The decision is binding on lower courts in Ontario and it is the first time a Superior Court level judge in Canada has ruled on whether there are privacy rights in this information that are protected by the Charter. The ruling is a significant victory for police investigating crimes such as possession of child pornography, while privacy advocates warn there are broad implications even for law-abiding users of the Internet.
"There is no confidentiality left on the Internet if this ruling stands," said James Stribopoulos, a professor at Osgoode Hall Law School in Toronto.
Canada's privacy commissioner also warned yesterday the Conservative government's plans to revive legislation that would force Internet Service Providers to allow police to intercept Internet-based conversations "is a serious step forward toward mass surveillance" that violates the privacy rights of Canadians.
"My concerns are a huge increase in surveillance powers," Jennifer Stoddart said yesterday. "I understand there are technological challenges for the forces of law and order ... but is this the only way this can be done?"
Police and the Canadian Security Intelligence Service already have the power to wiretap private communications, but the laws were written before the era of the Internet and wireless technologies such as mobile phones.

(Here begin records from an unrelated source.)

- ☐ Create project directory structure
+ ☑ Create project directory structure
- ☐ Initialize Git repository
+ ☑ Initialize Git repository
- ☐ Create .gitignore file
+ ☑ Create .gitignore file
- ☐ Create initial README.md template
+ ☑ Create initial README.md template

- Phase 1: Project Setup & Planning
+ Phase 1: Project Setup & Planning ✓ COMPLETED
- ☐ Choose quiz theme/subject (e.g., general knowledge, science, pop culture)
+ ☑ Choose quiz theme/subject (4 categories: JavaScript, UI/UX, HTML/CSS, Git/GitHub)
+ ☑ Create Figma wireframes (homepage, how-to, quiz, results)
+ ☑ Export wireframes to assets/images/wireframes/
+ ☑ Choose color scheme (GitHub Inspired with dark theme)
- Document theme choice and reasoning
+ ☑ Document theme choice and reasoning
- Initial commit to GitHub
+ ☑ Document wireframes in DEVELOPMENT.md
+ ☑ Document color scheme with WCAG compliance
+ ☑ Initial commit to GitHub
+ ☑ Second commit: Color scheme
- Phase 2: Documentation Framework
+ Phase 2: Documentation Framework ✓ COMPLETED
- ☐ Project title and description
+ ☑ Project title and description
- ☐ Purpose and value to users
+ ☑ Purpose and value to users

The court ruling by Judge Leitch was made in a possession of child pornography case in southwestern Ontario.
A police officer in St. Thomas faxed a letter to Bell Canada in 2007 seeking subscriber information for an IP address of an Internet user allegedly accessing child pornography.
The court heard it was a "standard letter" that had been previously drafted by Bell and the officer "filled in the blanks" with a request that stated it was part of a child sexual exploitation investigation.
Bell provided the information without asking for a search warrant. The name of the subscriber was the wife of the man who was eventually charged with "possession of child pornography" and "making available child pornography."
Most ISPs in the country require search warrants to turn over subscriber information unless it is a child pornography investigation.
Ron Ellis, the lawyer for the defendant, stressed to the judge there was no allegation of attempted luring or of a child in immediate danger. The "making available" charge stems from peer-to-peer websites that permit the downloading of images from other users.
Mr. Ellis argued police should have been required to seek a search warrant to obtain the subscriber information.
Judge Leitch accepted the arguments of Crown attorney Elizabeth Maguire the information is similar to what is in a phone book.
"One's name and address or the name and address of your spouse are not biographical information one expects would be kept private from the state," said Judge Leitch.
The reasoning of the judge misses the context of what police are seeking, said Mr. Stribopoulos.
"It is not just your name. It is your whole Internet surfing history. Up until now, there was privacy. An IP address is not your name, it is a 10-digit number. A lot more people would be apprehensive if they knew their name was being left everywhere they went," he said.
This information should require a search warrant by police if there is suspected criminal activity, said Mr. Stribopoulos. Judges are accepting the argument that this is "just your name" because "everyone wants to get at the child abusers," he said.